[Start of Attachment]
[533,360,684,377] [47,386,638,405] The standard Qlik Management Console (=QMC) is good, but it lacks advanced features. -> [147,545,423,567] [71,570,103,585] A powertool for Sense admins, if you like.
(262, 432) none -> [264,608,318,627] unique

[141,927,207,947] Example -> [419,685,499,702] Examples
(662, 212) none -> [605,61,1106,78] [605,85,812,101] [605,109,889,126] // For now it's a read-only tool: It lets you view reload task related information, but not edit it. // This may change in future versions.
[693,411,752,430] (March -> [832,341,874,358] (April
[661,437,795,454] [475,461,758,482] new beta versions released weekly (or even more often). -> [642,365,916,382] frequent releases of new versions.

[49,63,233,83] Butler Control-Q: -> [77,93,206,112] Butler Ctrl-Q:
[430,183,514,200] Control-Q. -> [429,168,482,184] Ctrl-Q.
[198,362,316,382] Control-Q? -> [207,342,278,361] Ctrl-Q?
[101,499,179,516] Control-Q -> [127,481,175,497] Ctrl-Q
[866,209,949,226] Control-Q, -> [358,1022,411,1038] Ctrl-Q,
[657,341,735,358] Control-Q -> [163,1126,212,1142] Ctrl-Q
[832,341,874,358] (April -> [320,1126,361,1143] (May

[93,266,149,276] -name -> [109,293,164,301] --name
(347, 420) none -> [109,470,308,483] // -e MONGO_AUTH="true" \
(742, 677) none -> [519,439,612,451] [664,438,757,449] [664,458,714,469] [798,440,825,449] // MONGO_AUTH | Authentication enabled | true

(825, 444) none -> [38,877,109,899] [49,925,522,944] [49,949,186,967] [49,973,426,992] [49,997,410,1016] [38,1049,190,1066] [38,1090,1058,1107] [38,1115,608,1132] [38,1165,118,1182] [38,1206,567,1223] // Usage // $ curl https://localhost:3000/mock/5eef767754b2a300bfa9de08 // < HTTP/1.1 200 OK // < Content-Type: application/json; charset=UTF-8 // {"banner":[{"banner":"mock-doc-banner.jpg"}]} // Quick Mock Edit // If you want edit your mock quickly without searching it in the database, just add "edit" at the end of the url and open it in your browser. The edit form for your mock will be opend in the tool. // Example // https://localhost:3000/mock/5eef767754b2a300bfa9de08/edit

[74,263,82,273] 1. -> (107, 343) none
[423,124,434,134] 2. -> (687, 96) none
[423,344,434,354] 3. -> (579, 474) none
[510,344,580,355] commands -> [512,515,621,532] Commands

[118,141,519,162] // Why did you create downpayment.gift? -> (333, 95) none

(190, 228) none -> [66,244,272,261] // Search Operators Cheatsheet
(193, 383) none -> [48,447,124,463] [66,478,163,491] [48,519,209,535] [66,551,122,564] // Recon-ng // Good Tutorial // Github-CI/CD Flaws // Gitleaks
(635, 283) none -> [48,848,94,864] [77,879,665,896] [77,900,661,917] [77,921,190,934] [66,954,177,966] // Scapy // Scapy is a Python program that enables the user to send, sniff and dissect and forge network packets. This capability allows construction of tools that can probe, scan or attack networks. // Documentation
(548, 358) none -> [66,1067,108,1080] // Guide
[End of Attachment]
Exercise objective> Look above for the line containing "[423,344,434,354] 3. -> (579, 474) none" and the line containing "(193, 383) none". Transcribe both, with the lines between them, exactly.

Output>
[423,344,434,354] 3. -> (579, 474) none
[510,344,580,355] commands -> [512,515,621,532] Commands

[118,141,519,162] // Why did you create downpayment.gift? -> (333, 95) none

(190, 228) none -> [66,244,272,261] // Search Operators Cheatsheet
(193, 383) none -> [48,447,124,463] [66,478,163,491] [48,519,209,535] [66,551,122,564] // Recon-ng // Good Tutorial // Github-CI/CD Flaws // Gitleaks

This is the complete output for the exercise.